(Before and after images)
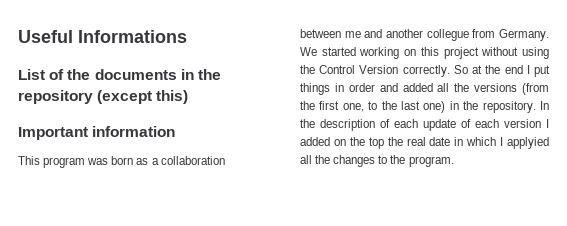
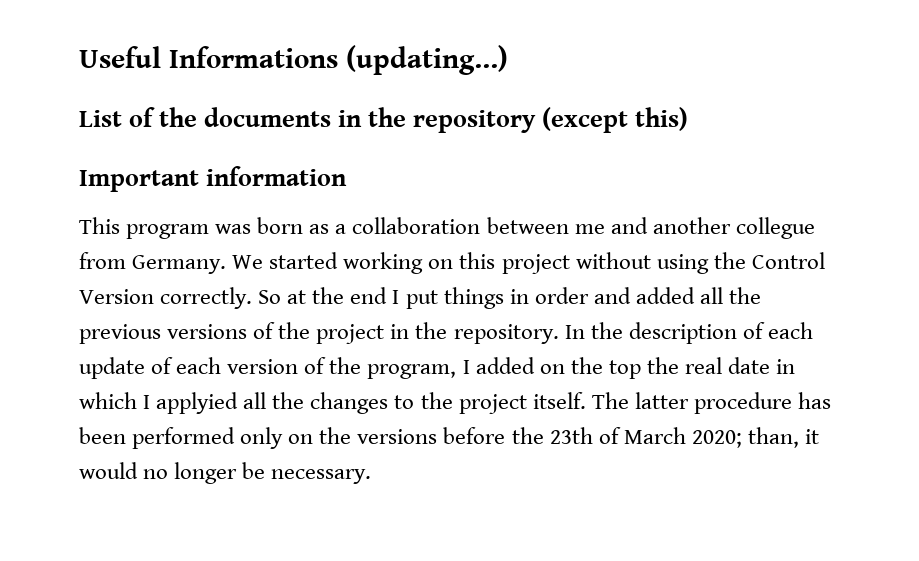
(187, 36) none -> [346,45,508,75] (updating...)
[474,83,549,95] [300,101,446,113] versions (from the first one, to the last one) -> [79,322,385,344] previous versions of the project
(541, 123) none -> [304,357,457,379] of the program,
[408,156,454,167] program. -> [458,392,831,414] [79,427,819,449] [79,462,372,484] project itself. The latter procedure has been performed only on the versions before the 23th of March 2020; than, it would no longer be necessary.

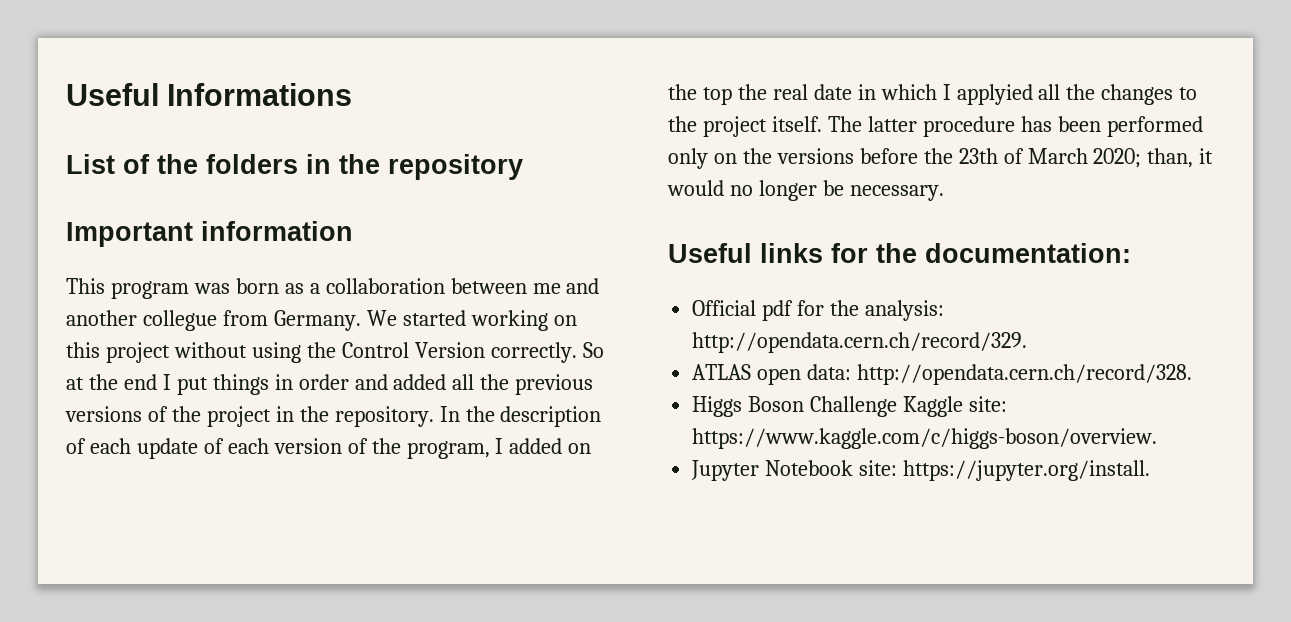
[346,45,508,75] (updating...) -> (353, 94) none
[204,107,332,127] documents -> [206,154,298,174] folders
[542,107,689,133] (except this) -> (523, 167) none
(372, 476) none -> [668,243,1131,263] [692,300,944,321] [692,332,1028,353] [692,364,1193,385] [692,396,1007,417] [692,428,1158,449] [691,460,1151,481] // Useful links for the documentation: // Official pdf for the analysis: http://opendata.cern.ch/record/329. // ATLAS open data: http://opendata.cern.ch/record/328. // Higgs Boson Challenge Kaggle site: https://www.kaggle.com/c/higgs-boson/overview. // Jupyter Notebook site: https://jupyter.org/install.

§ WHAT IS NEEDED:
Write out the lines of the entries above exactly, beginning with the first and ending with the line that contains "[542,107,689,133] (except this)". No picture goes in.

§ SOLUTION:
(187, 36) none -> [346,45,508,75] (updating...)
[474,83,549,95] [300,101,446,113] versions (from the first one, to the last one) -> [79,322,385,344] previous versions of the project
(541, 123) none -> [304,357,457,379] of the program,
[408,156,454,167] program. -> [458,392,831,414] [79,427,819,449] [79,462,372,484] project itself. The latter procedure has been performed only on the versions before the 23th of March 2020; than, it would no longer be necessary.

[346,45,508,75] (updating...) -> (353, 94) none
[204,107,332,127] documents -> [206,154,298,174] folders
[542,107,689,133] (except this) -> (523, 167) none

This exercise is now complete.